Date: Mon, 12 Jun 1995 16:06:08 -0400 (EDT)
From: EVERHART@arisia.gce.com
Subject: re: drive failures
To: VMSSIG@arisia.gce.com
Errors-to: open-vms-sig-owner@DECUS.Org
Warnings-to: open-vms-sig-owner@DECUS.Org
Message-id: <950612160609.5f@arisia.gce.com>
Content-transfer-encoding: 7BIT
Comments: Send OPEN-VMS-SIG subscribe/unsubscribe requests to mailserv@DECUS.Org

It is possible to set up a logging system which can log all writes
to a disk. I wrote a virtual disk flavor awhile back that would let
you do this. What you do is back/phys and then erase the log, then
restart things. The log can be played back to reconstitute the disk
then up to any moment desired. (You use the utility I put on the 
F94 sigtapes to extract files from the back/phys in case you need
such, so you lose no generality.)

Similar things can be done with shadowing. Bear Systems (818 341 0403)
sells a remote shadowing facility that basically can shadow your
disk, potentially over a net, and which allows the disk access to
get ahead of the shadow (journals, so you don't lose data). BAsically
you get the sort of function mentioned (and I think a few more
functions).

If your disk is just going momemtarily offline and not coming back
try setting mount verification timeout up higher.
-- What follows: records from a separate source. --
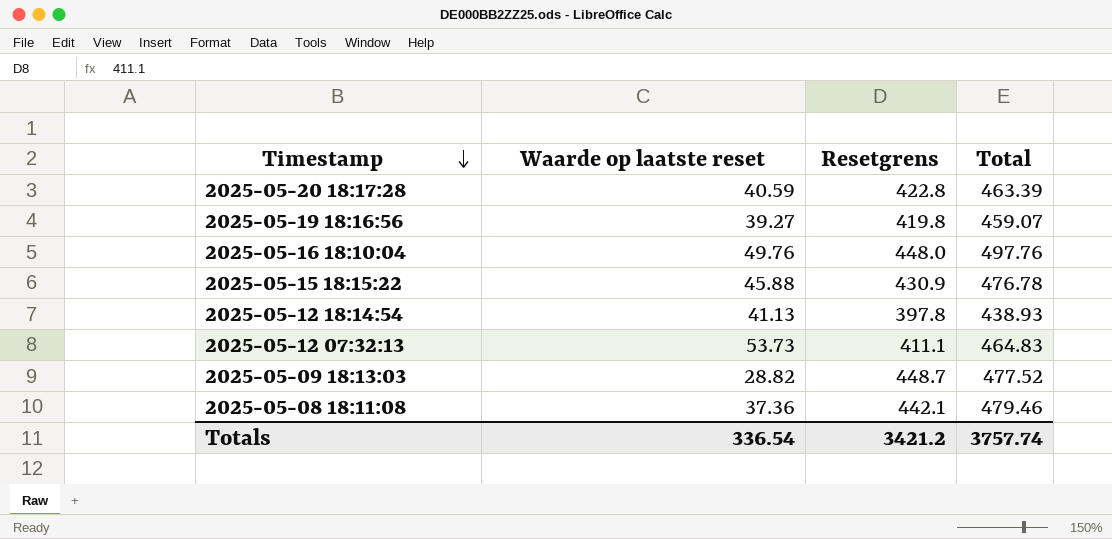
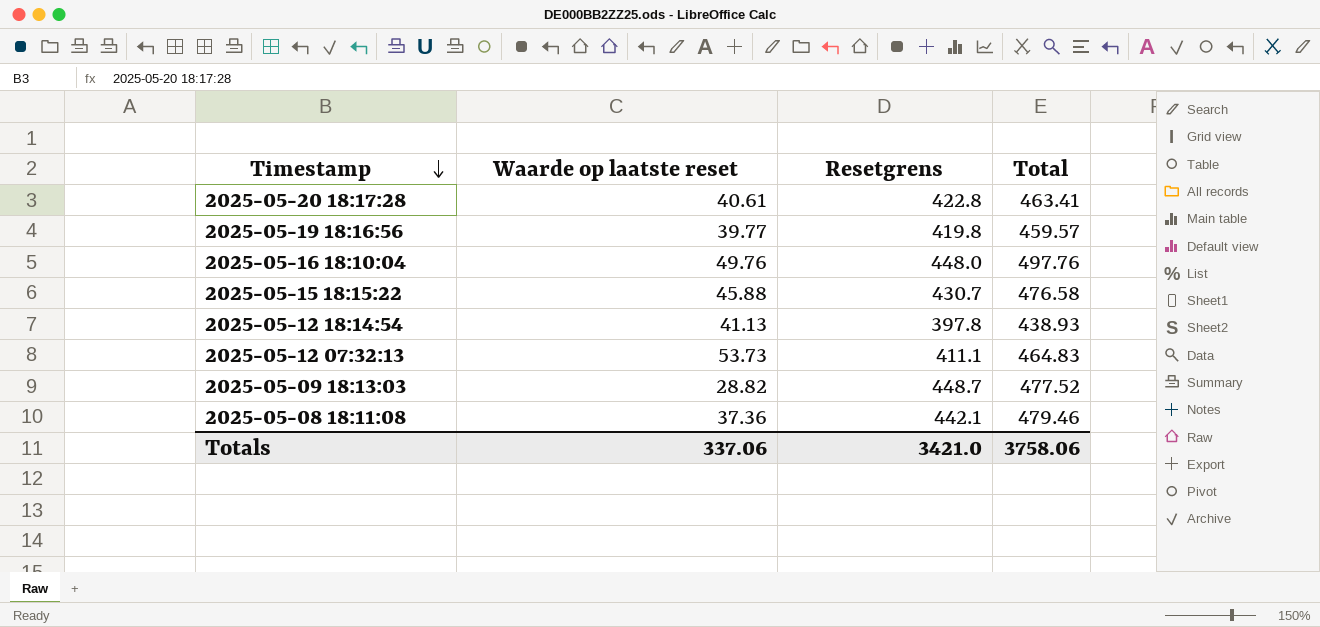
2025-05-20 18:17:28 | Waarde op laatste reset: 40.59 -> 40.61
2025-05-20 18:17:28 | Total: 463.39 -> 463.41
2025-05-19 18:16:56 | Waarde op laatste reset: 39.27 -> 39.77
2025-05-19 18:16:56 | Total: 459.07 -> 459.57
2025-05-15 18:15:22 | Resetgrens: 430.9 -> 430.7
2025-05-15 18:15:22 | Total: 476.78 -> 476.58
Totals | Waarde op laatste reset: 336.54 -> 337.06
Totals | Resetgrens: 3421.2 -> 3421.0
Totals | Total: 3757.74 -> 3758.06

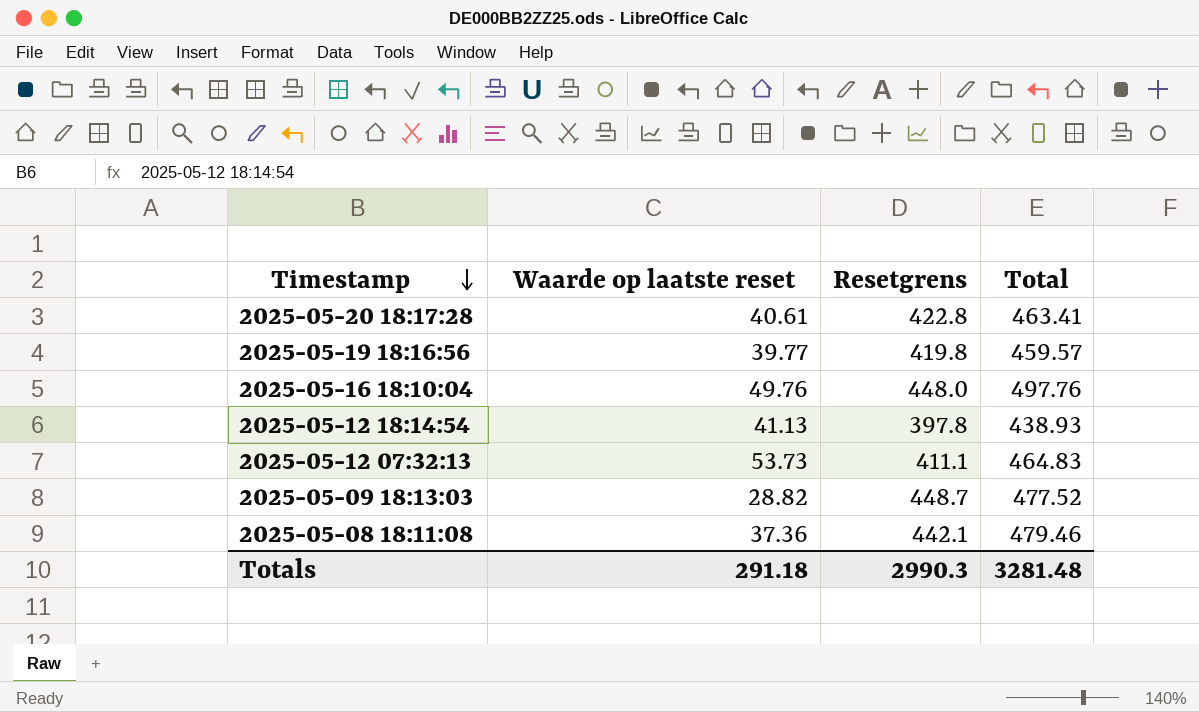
row 2025-05-15 18:15:22: 45.88 | 430.7 | 476.58 -> none
Totals | Waarde op laatste reset: 337.06 -> 291.18
Totals | Resetgrens: 3421.0 -> 2990.3
Totals | Total: 3758.06 -> 3281.48

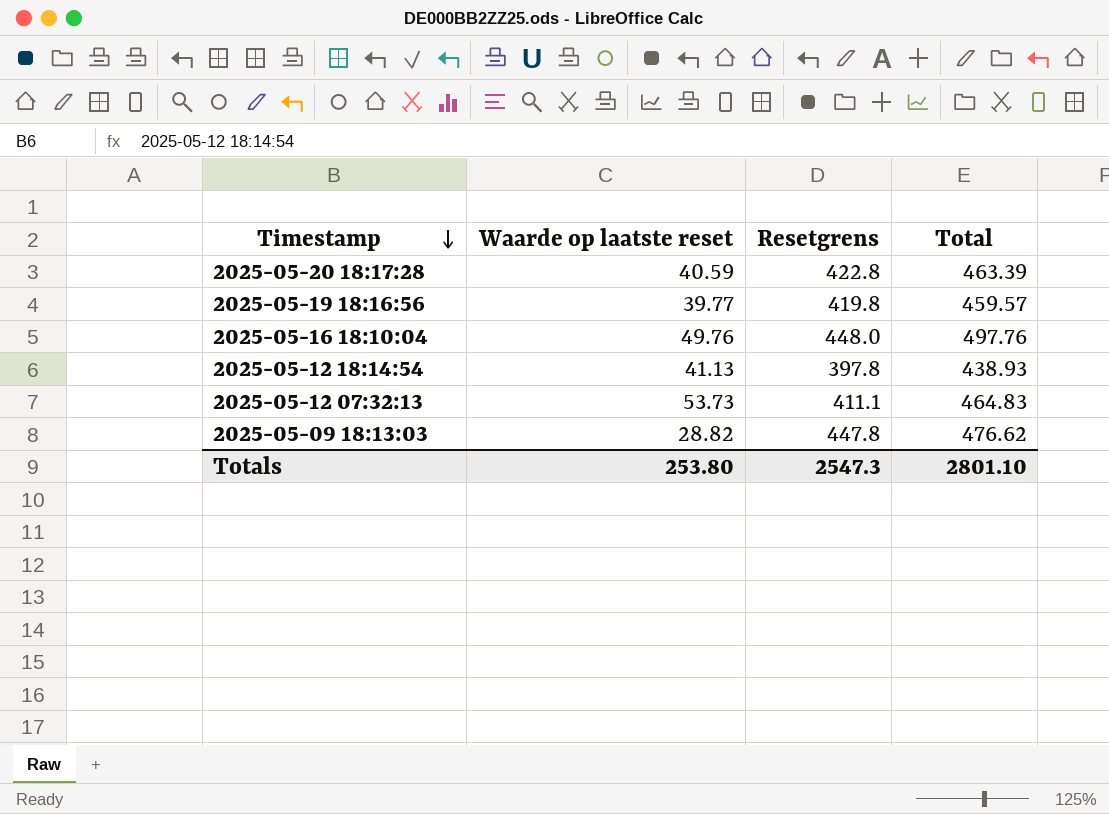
row 2025-05-08 18:11:08: 37.36 | 442.1 | 479.46 -> none
2025-05-20 18:17:28 | Waarde op laatste reset: 40.61 -> 40.59
2025-05-20 18:17:28 | Total: 463.41 -> 463.39
2025-05-09 18:13:03 | Resetgrens: 448.7 -> 447.8
2025-05-09 18:13:03 | Total: 477.52 -> 476.62
Totals | Waarde op laatste reset: 291.18 -> 253.80
Totals | Resetgrens: 2990.3 -> 2547.3
Totals | Total: 3281.48 -> 2801.10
Failing that,
on vax, it's possibly worth trying to use the intercept driver in
[vax94a.acorn] (jgdriver I believe) to force error retries on
vax SCSI disks. (Actually it can force extra retries on any disks,
SCSI or not.) Sometimes such retrials can make an operation succeed.
It helped me...

Unfortunately the intercept driver is only for vax...I never ported
that one to alpha...and the improvements may be less on alpha.

If your disk is just going down hard, you need to back the thing
up, take it out of the cabinet, and get a replacement FAST. Stuff
like a bearing going can give such behavior. Worn bearings do NOT
fix themselves...and similarly for lots of other error conditions
that take a drive down hard and keep it down...

glenn
Everhart@arisia.gce.com